_INPUT MATERIAL:_
□ □ □ □ □

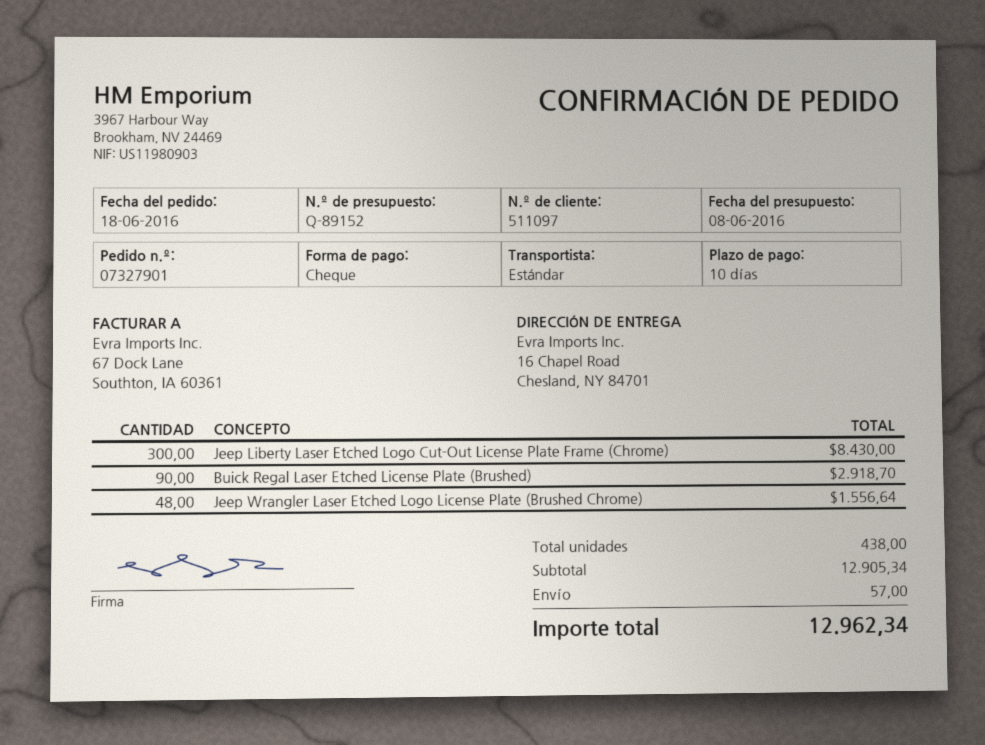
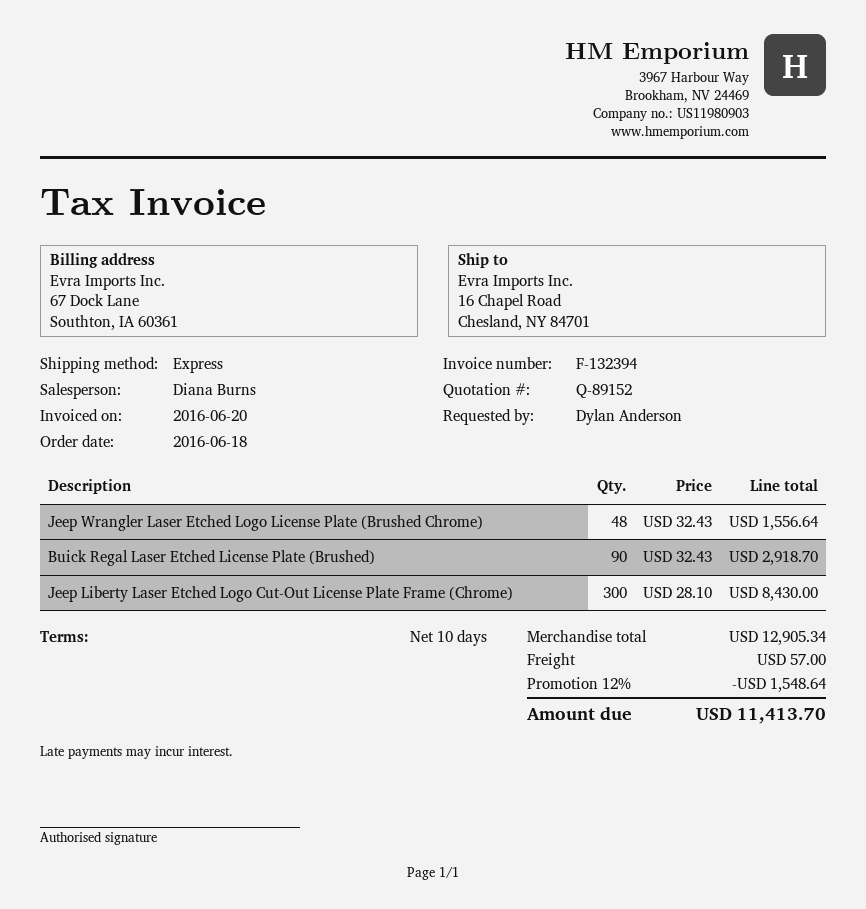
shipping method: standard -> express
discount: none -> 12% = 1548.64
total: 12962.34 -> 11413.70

□ □ □ □ □

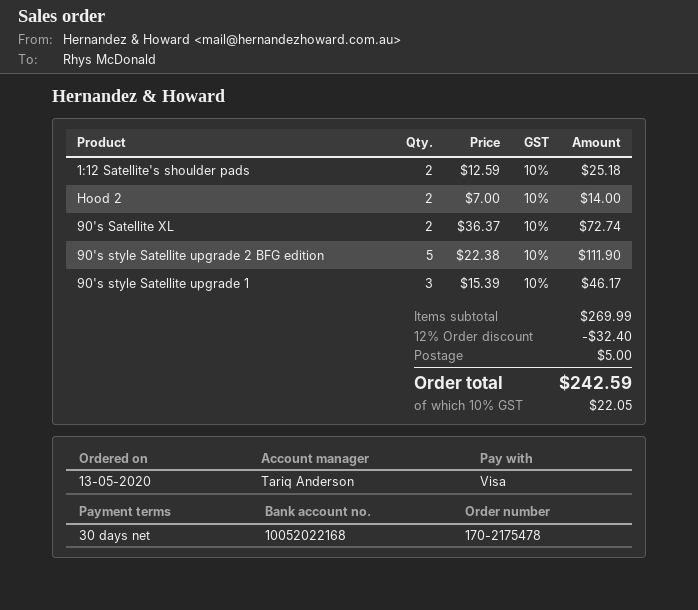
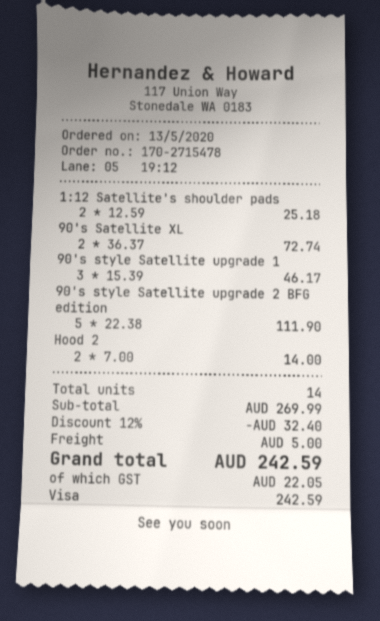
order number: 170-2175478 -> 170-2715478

□ □ □ □ □

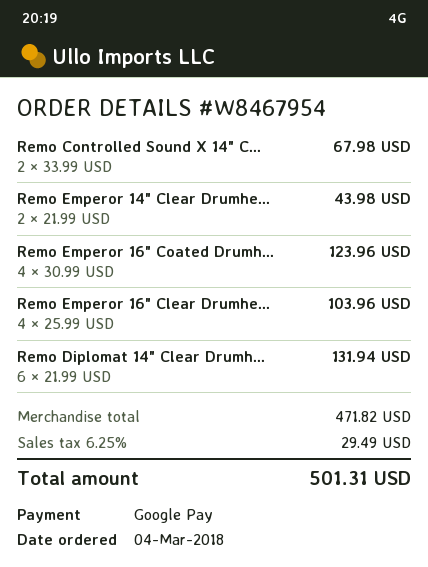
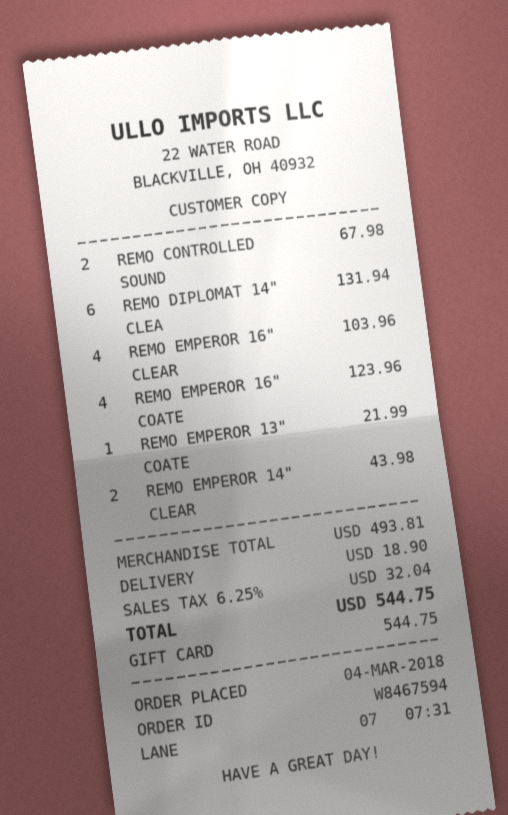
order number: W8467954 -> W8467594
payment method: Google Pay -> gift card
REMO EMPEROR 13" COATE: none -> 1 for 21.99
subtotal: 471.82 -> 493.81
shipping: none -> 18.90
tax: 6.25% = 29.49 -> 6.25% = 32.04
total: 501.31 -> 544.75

□ □ □ □ □

_WHAT IS EXPECTED:_ Looking at the listing above, count the lines that contain "order" and give nothing but the number.

_EXPECTED OUTPUT:_ 2